Next: , Previous: CORRELATIONS, Up: Statistics


15.5 CROSSTABS

     CROSSTABS
             /TABLES=var_list BY var_list [BY var_list]...
             /MISSING={TABLE,INCLUDE,REPORT}
             /WRITE={NONE,CELLS,ALL}
             /FORMAT={TABLES,NOTABLES}
                     {PIVOT,NOPIVOT}
                     {AVALUE,DVALUE}
                     {NOINDEX,INDEX}
                     {BOX,NOBOX}
             /CELLS={COUNT,ROW,COLUMN,TOTAL,EXPECTED,RESIDUAL,SRESIDUAL,
                     ASRESIDUAL,ALL,NONE}
             /STATISTICS={CHISQ,PHI,CC,LAMBDA,UC,BTAU,CTAU,RISK,GAMMA,D,
                          KAPPA,ETA,CORR,ALL,NONE}
     
     (Integer mode.)
             /VARIABLES=var_list (low,high)...

The CROSSTABS procedure displays crosstabulation tables requested by the user. It can calculate several statistics for each cell in the crosstabulation tables. In addition, a number of statistics can be calculated for each table itself.

The TABLES subcommand is used to specify the tables to be reported. Any number of dimensions is permitted, and any number of variables per dimension is allowed. The TABLES subcommand may be repeated as many times as needed. This is the only required subcommand in general mode.

Occasionally, one may want to invoke a special mode called integer mode. Normally, in general mode, pspp automatically determines what values occur in the data. In integer mode, the user specifies the range of values that the data assumes. To invoke this mode, specify the VARIABLES subcommand, giving a range of data values in parentheses for each variable to be used on the TABLES subcommand. Data values inside the range are truncated to the nearest integer, then assigned to that value. If values occur outside this range, they are discarded. When it is present, the VARIABLES subcommand must precede the TABLES subcommand.

In general mode, numeric and string variables may be specified on TABLES. In integer mode, only numeric variables are allowed.

The MISSING subcommand determines the handling of user-missing values.

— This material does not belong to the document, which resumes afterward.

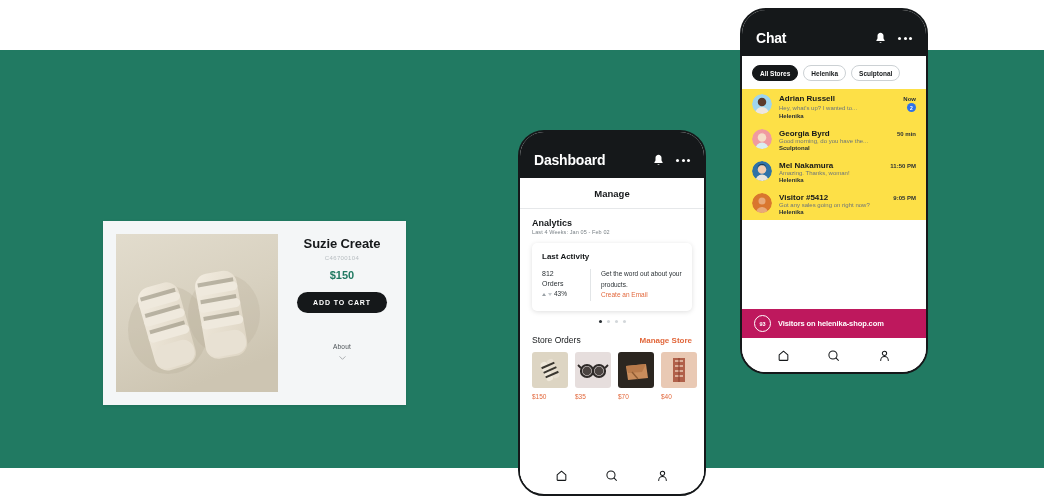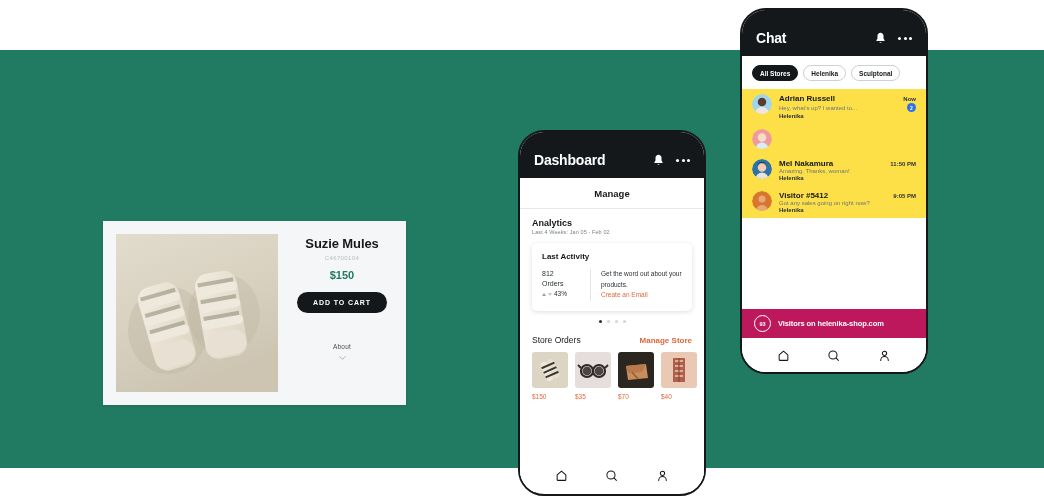"Georgia Byrd" div.chat-main { html: none -> <div> <div> <span>Georgia Byrd</span> <span>50 min</span> </div> <div> <span>Good morning, do you have the...</span> </div> <div>Sculptonal</div> </div> }
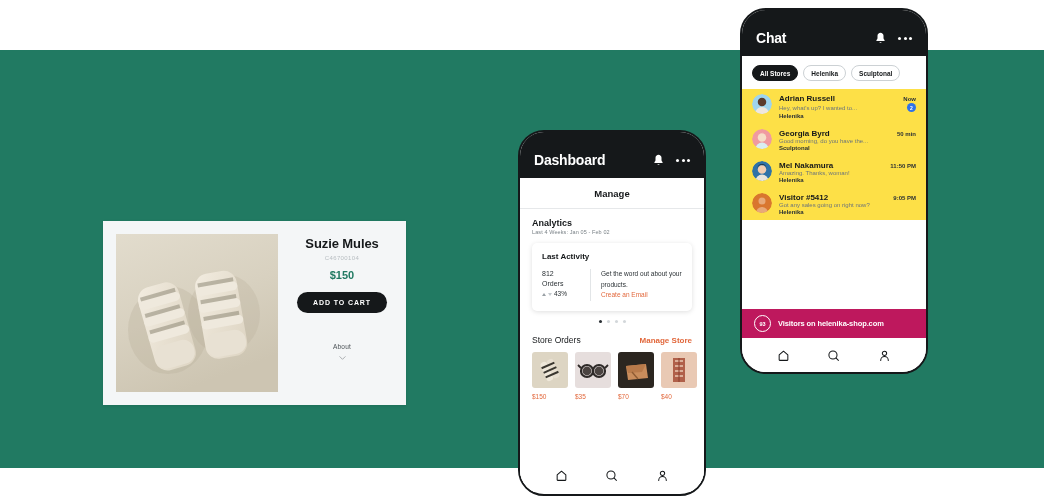"Suzie Mules" div { text: Mules -> Create }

When set to TABLE, the default, missing values are dropped on a table by table basis. When set to INCLUDE, user-missing values are included in tables and statistics. When set to REPORT, which is allowed only in integer mode, user-missing values are included in tables but marked with an ‘M’ (for “missing”) and excluded from statistical calculations.

Currently the WRITE subcommand is ignored.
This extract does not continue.